Version difference data:
::::
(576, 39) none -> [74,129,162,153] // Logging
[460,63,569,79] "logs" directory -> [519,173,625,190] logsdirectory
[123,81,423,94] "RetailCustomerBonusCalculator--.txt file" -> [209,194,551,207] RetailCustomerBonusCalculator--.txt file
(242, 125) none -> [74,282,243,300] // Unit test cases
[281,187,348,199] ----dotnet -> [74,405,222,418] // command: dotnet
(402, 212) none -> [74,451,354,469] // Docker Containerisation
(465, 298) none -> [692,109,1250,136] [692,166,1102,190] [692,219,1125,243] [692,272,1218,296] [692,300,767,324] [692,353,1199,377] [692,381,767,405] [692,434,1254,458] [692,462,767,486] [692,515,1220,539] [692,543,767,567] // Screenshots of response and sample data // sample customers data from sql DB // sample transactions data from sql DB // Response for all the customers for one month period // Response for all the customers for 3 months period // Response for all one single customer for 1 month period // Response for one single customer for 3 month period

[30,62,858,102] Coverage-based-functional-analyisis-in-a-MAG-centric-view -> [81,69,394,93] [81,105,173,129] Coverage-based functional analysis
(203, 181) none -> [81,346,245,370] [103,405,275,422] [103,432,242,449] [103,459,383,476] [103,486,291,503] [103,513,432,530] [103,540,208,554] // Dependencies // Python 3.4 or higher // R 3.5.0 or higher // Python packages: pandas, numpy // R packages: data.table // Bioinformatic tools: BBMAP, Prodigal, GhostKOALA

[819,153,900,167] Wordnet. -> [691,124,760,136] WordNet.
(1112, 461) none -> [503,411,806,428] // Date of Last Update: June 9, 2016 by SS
::::
__Your objective__: The full set of entries should appear again, unchanged, line by line.

__Finished task__:
(576, 39) none -> [74,129,162,153] // Logging
[460,63,569,79] "logs" directory -> [519,173,625,190] logsdirectory
[123,81,423,94] "RetailCustomerBonusCalculator--.txt file" -> [209,194,551,207] RetailCustomerBonusCalculator--.txt file
(242, 125) none -> [74,282,243,300] // Unit test cases
[281,187,348,199] ----dotnet -> [74,405,222,418] // command: dotnet
(402, 212) none -> [74,451,354,469] // Docker Containerisation
(465, 298) none -> [692,109,1250,136] [692,166,1102,190] [692,219,1125,243] [692,272,1218,296] [692,300,767,324] [692,353,1199,377] [692,381,767,405] [692,434,1254,458] [692,462,767,486] [692,515,1220,539] [692,543,767,567] // Screenshots of response and sample data // sample customers data from sql DB // sample transactions data from sql DB // Response for all the customers for one month period // Response for all the customers for 3 months period // Response for all one single customer for 1 month period // Response for one single customer for 3 month period

[30,62,858,102] Coverage-based-functional-analyisis-in-a-MAG-centric-view -> [81,69,394,93] [81,105,173,129] Coverage-based functional analysis
(203, 181) none -> [81,346,245,370] [103,405,275,422] [103,432,242,449] [103,459,383,476] [103,486,291,503] [103,513,432,530] [103,540,208,554] // Dependencies // Python 3.4 or higher // R 3.5.0 or higher // Python packages: pandas, numpy // R packages: data.table // Bioinformatic tools: BBMAP, Prodigal, GhostKOALA

[819,153,900,167] Wordnet. -> [691,124,760,136] WordNet.
(1112, 461) none -> [503,411,806,428] // Date of Last Update: June 9, 2016 by SS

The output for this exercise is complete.